その意味が掴めなかったヒナタは思わず聞き返しつつ、聞き返されたライアンはと言えば首を傾げて言葉を続けた。
――以前にも思ったことだが、『タナトス』から歩いているような音はない。実体がないと言っても過言ではない存在なのだから当たり前と言えば当たり前なのだが、せめて常に声を出してくれているのならばもっと簡単に見付けることが出来る。
とは言っても普段から出しているような感じには見えなかったので、逃げて来る足音や聞こえて来る人の声で場所を特定する他ない。

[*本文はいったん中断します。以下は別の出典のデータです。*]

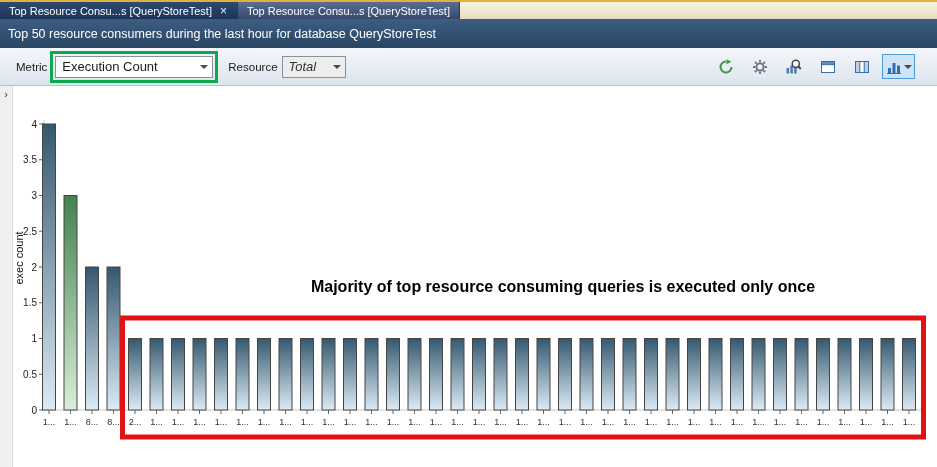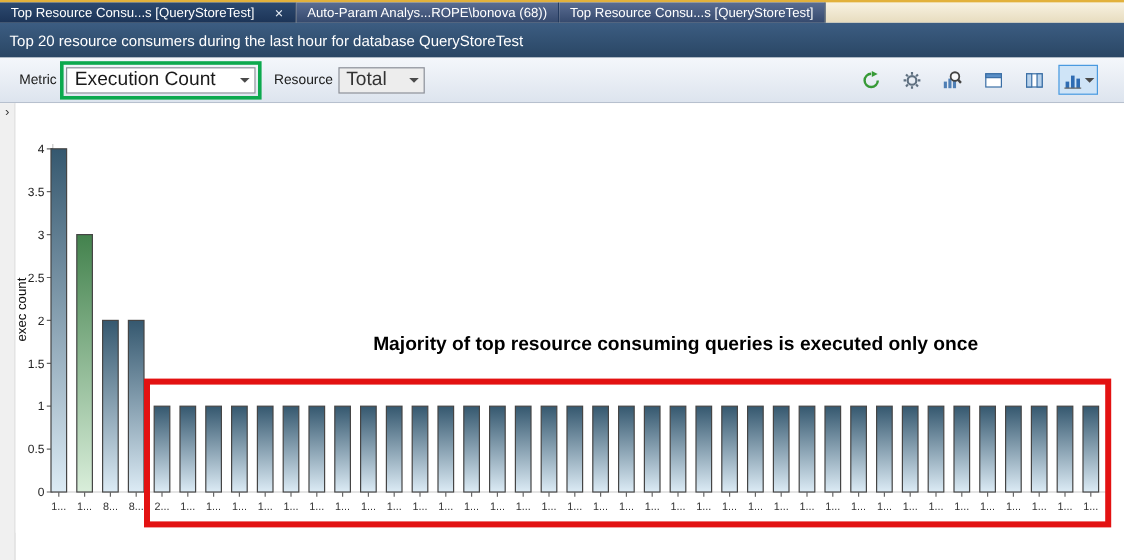--- a/index.html
+++ b/index.html
@@ -15,7 +15,7 @@
     border-top: 2px solid #e2b13c;
   }
   .tab {
-    display: flex; align-items: center; gap: 16px;
+    display: flex; align-items: center; gap: 7px;
     padding: 0 9px; font-size: 11px; color: #ffffff; white-space: nowrap;
     background: linear-gradient(#5a6d92, #35496d);
     border-right: 1px solid #233a5e; cursor: default;

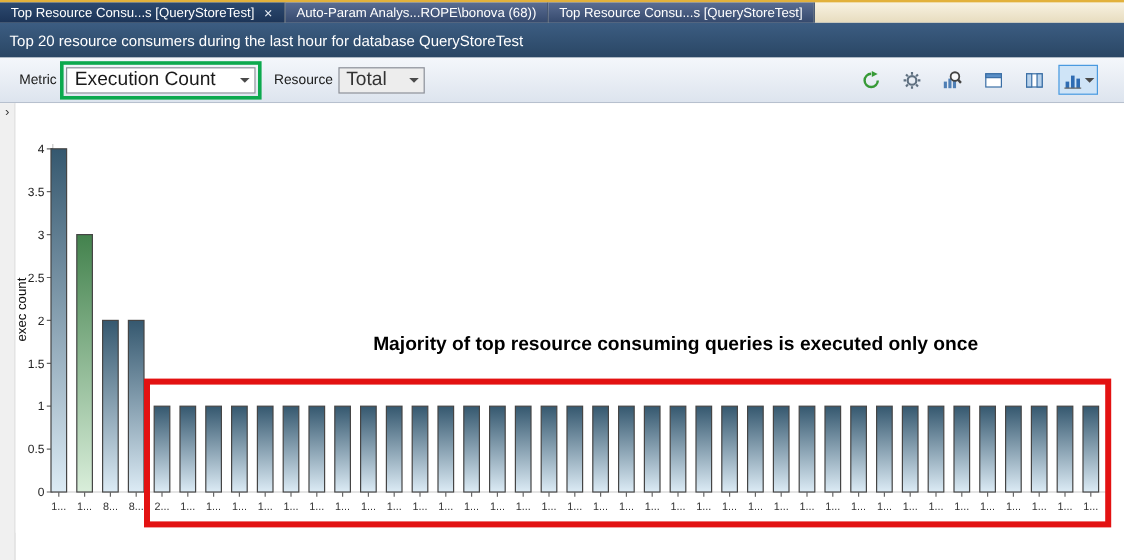--- a/index.html
+++ b/index.html
@@ -93,9 +93,6 @@
     <div class="tab active">
       <span>Top Resource Consu...s [QueryStoreTest]</span>
       <span class="tab-close">×</span>
-    </div>
-    <div class="tab">
-      <span>Auto-Param Analys...ROPE\bonova (68))</span>
     </div>
     <div class="tab">
       <span>Top Resource Consu...s [QueryStoreTest]</span>

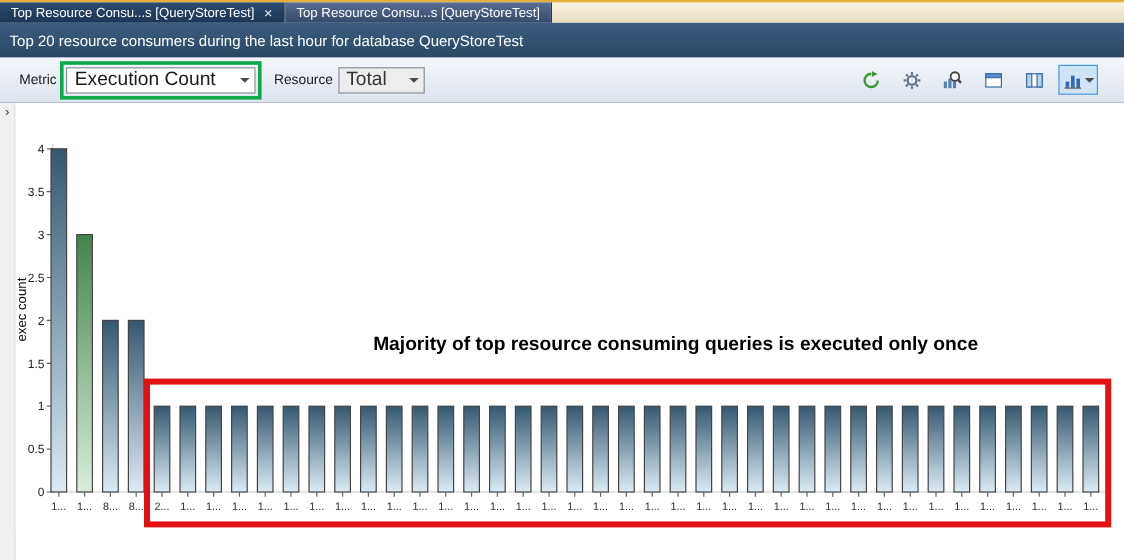--- a/index.html
+++ b/index.html
@@ -101,7 +101,7 @@
   </div>
 
   <div class="titlebar">
-    <span>Top 20 resource consumers during the last hour for database QueryStoreTest</span>
+    <span>Top 50 resource consumers during the last hour for database QueryStoreTest</span>
   </div>
 
   <div class="toolbar">

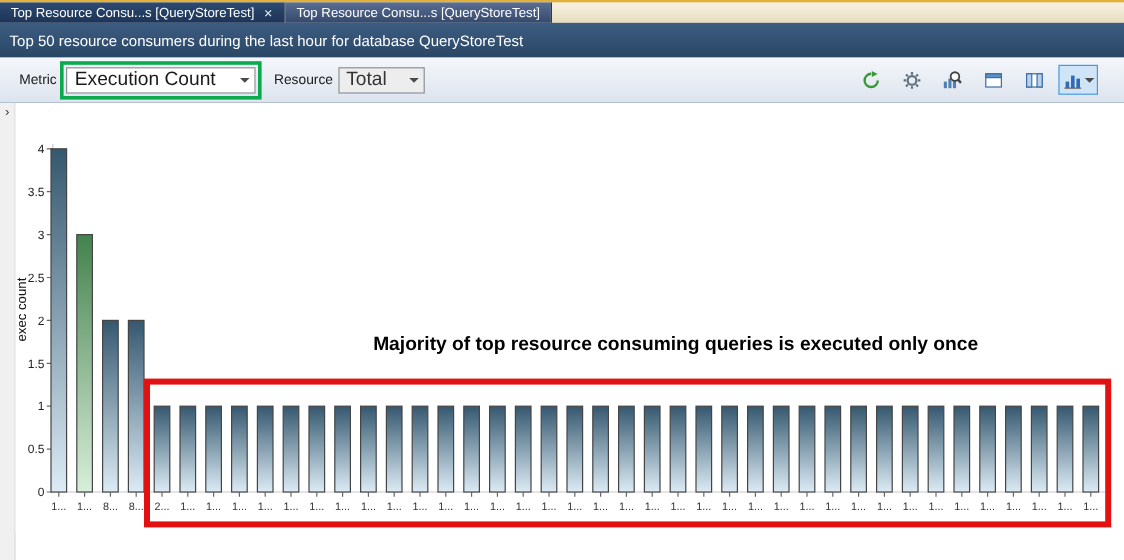--- a/index.html
+++ b/index.html
@@ -44,7 +44,7 @@
   .dd {
     display: flex; align-items: center; justify-content: space-between;
     background: #ffffff; border: 1px solid #8a8f99; height: 22px;
-    font-size: 16px; padding-left: 6px; cursor: default;
+    font-size: 13px; padding-left: 6px; cursor: default;
   }
   .dd-metric { width: 158px; }
   .dd-stat { width: 72px; background: #ededed; color: #333; margin-right: 10px; }

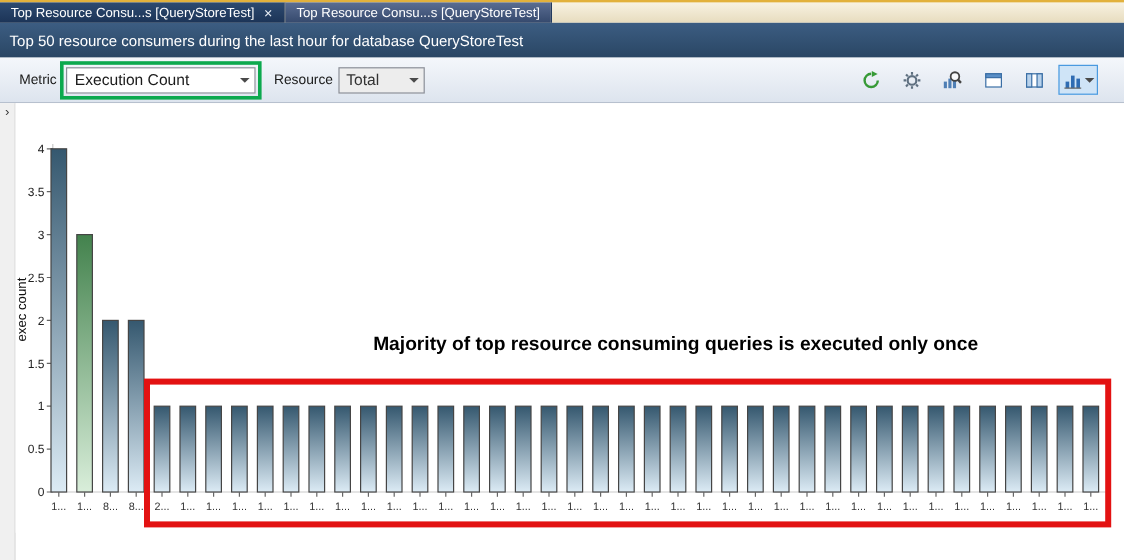--- a/index.html
+++ b/index.html
@@ -47,7 +47,7 @@
     font-size: 13px; padding-left: 6px; cursor: default;
   }
   .dd-metric { width: 158px; }
-  .dd-stat { width: 72px; background: #ededed; color: #333; margin-right: 10px; }
+  .dd-stat { width: 64px; background: #ededed; color: #333; margin-right: 10px; font-style: italic; }
   .dd-arrow-box { width: 16px; height: 100%; display: flex; align-items: center; justify-content: center; }
   .tri-down { width: 0; height: 0; border-left: 4px solid transparent; border-right: 4px solid transparent; border-top: 4px solid #4a4a4a; }
   .stat-label { margin-right: 4px; }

ライアンはそう思っていたのだが、じっと見られていることに気付いて何だ、と言わんばかりに視線を向ける。
「……。アンタって…………いや、何でもない。戦う前に聞いとくけど、戦闘経験はないんだっけ?」
「ああ」
「まぁ、実践なんて突然にやって来るもんだろうし。足手纏いにさえならなきゃいいよ」
「気を付ける」
「……怒らないんだ? 年下にこんな言い方されて」
「……? 事実を述べているのだから怒る理由が見付からない。出来る限りは足を引っ張らないようにする」
何か言おうとしたヒナタであったが今この状況で言うべきことでないと思ったのかふるふると首を横に振ってから確認するように問い掛ける。問われたことにはライアンはこくりと頷いて答えれば、ヒナタは少し考える仕草を見せながら言葉を続けるも、はっとしたような表情を浮かべてライアンを見る。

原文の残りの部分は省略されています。